Rowe v. United of Omaha Life Insurance Company (TV1)
3:15-cv-00256
E.D. Tenn.Feb 1, 2017Background
- Plaintiff Dawn Rowe (former commercial property manager) stopped working November 21, 2013 and applied for long‑term disability (LTD) benefits under an ERISA plan issued by United of Omaha Life Insurance Company.
- The policy defines “disability” as inability to perform at least one material duty of the insured’s Regular Occupation (as performed in the national economy) and vests the insurer with discretionary authority to determine benefits.

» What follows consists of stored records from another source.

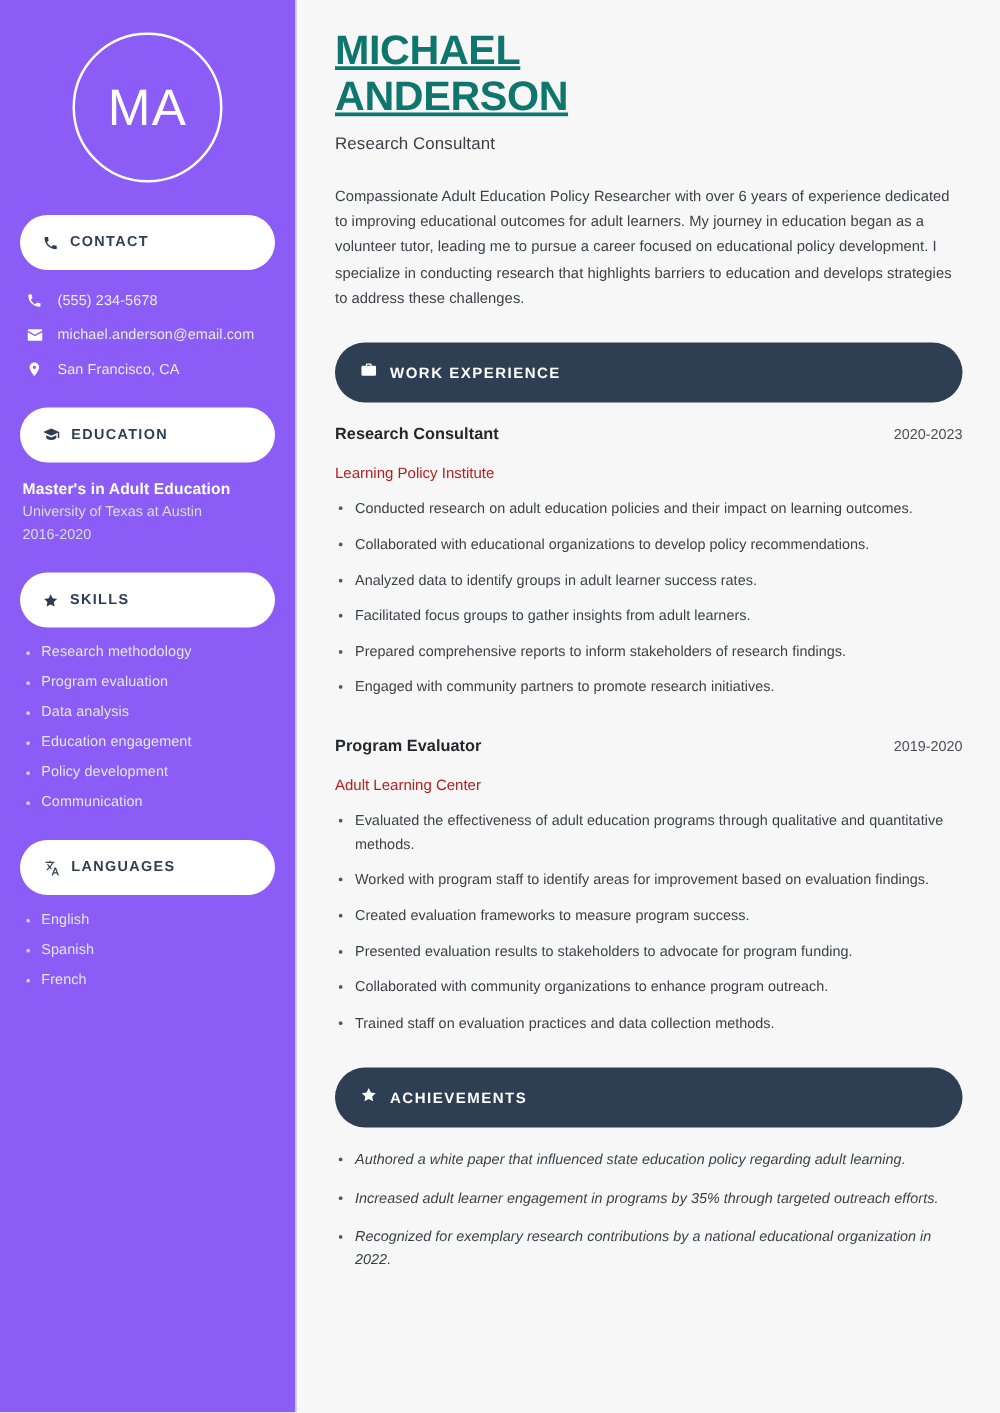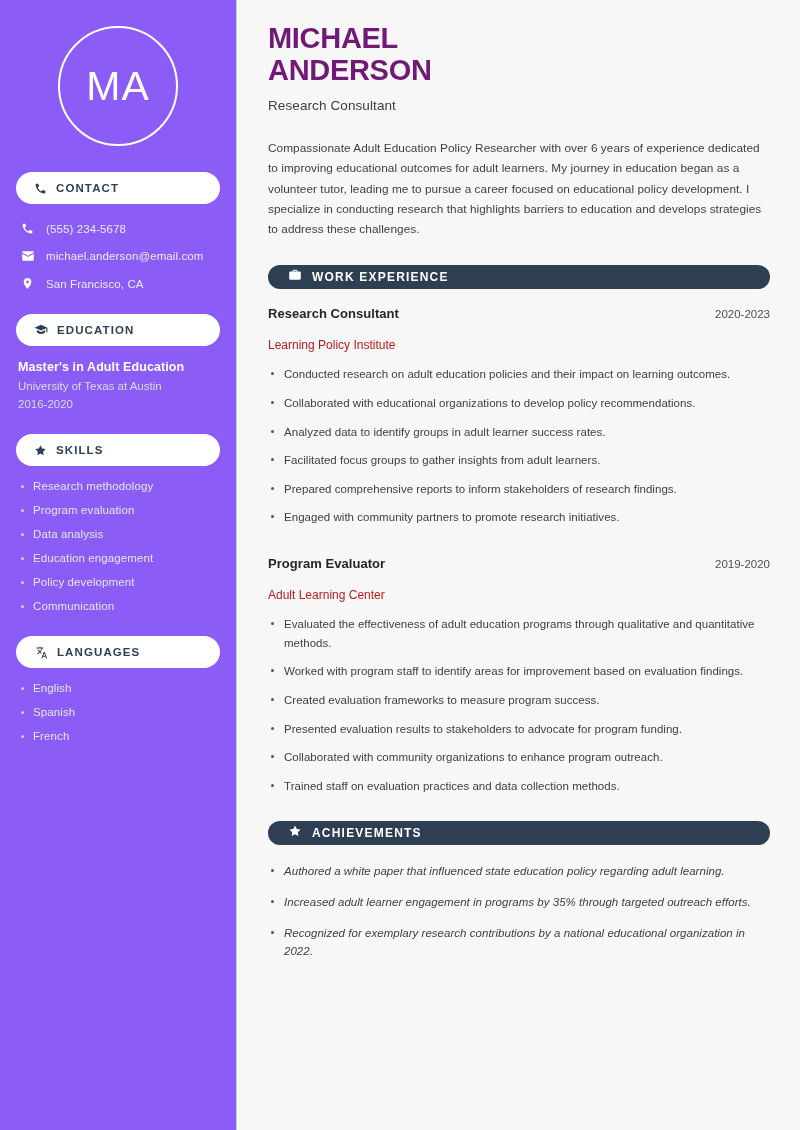"MICHAEL" .name { color: #701a75 -> #0f766e; font-size: 29px -> 33px; text-decoration: none -> underline }
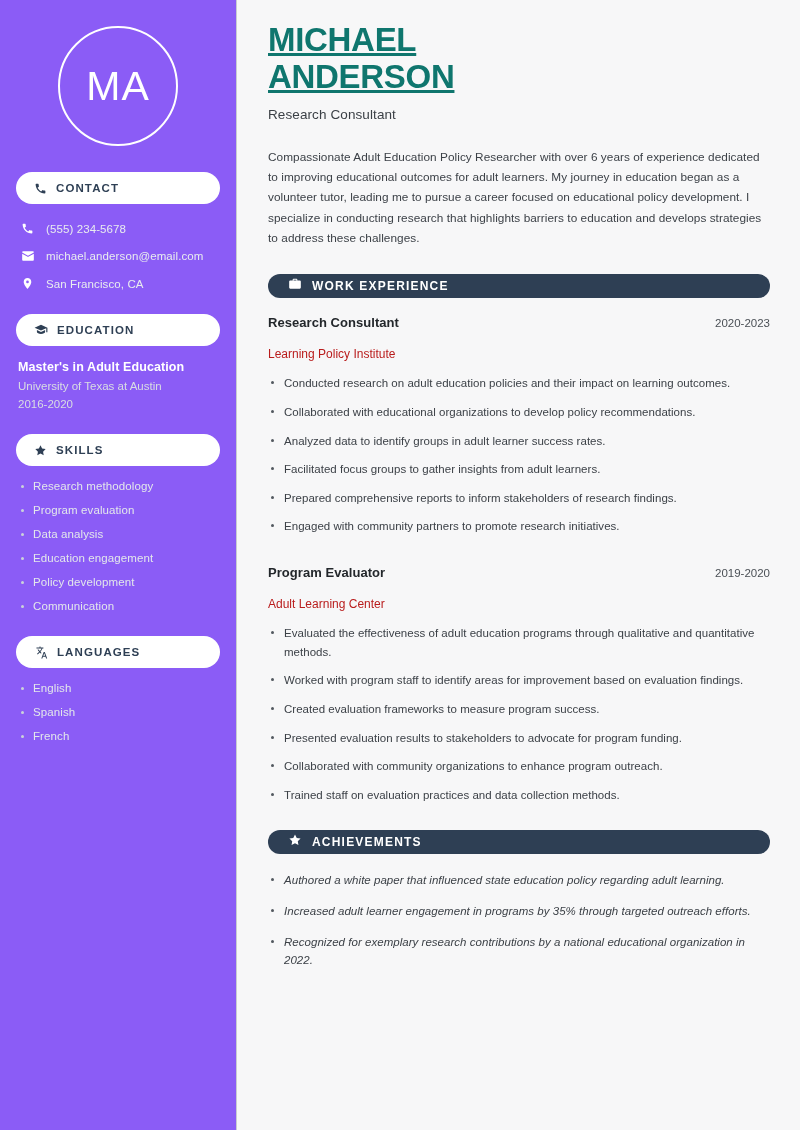"CONTACT" .pill { height: 32px -> 44px }
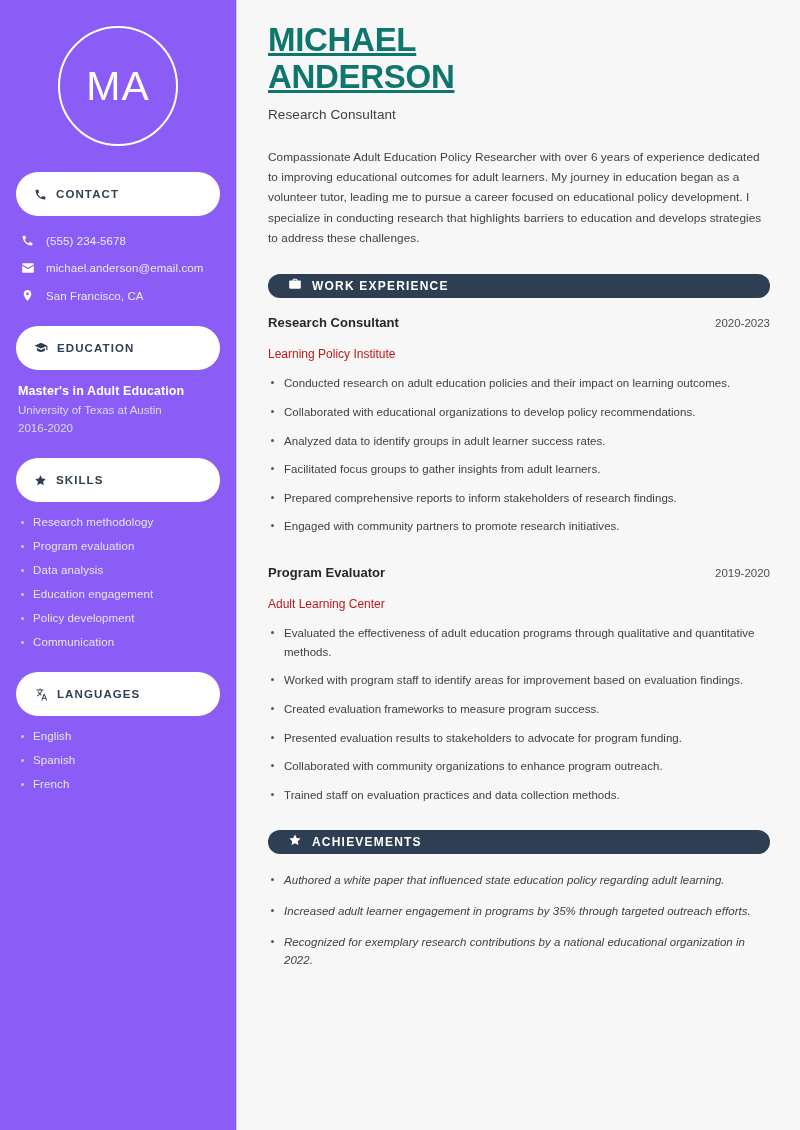"WORK EXPERIENCE" .sec-bar { height: 24px -> 48px }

- Medical records (primary care and pain management) document chronic low‑back pain, prior lumbar fusion, ongoing narcotic and muscle‑relaxant use, limited range of motion, and nurse‑practitioner opinions restricting prolonged sitting/standing and requiring position changes.
- The insurer obtained vocational and medical file reviews concluding the job maps to the DOT occupation “Property Manager” (light work) and that medical evidence did not support restrictions precluding performance; insurer denied benefits initially and on appeal, relying on peer review and vocational analysis.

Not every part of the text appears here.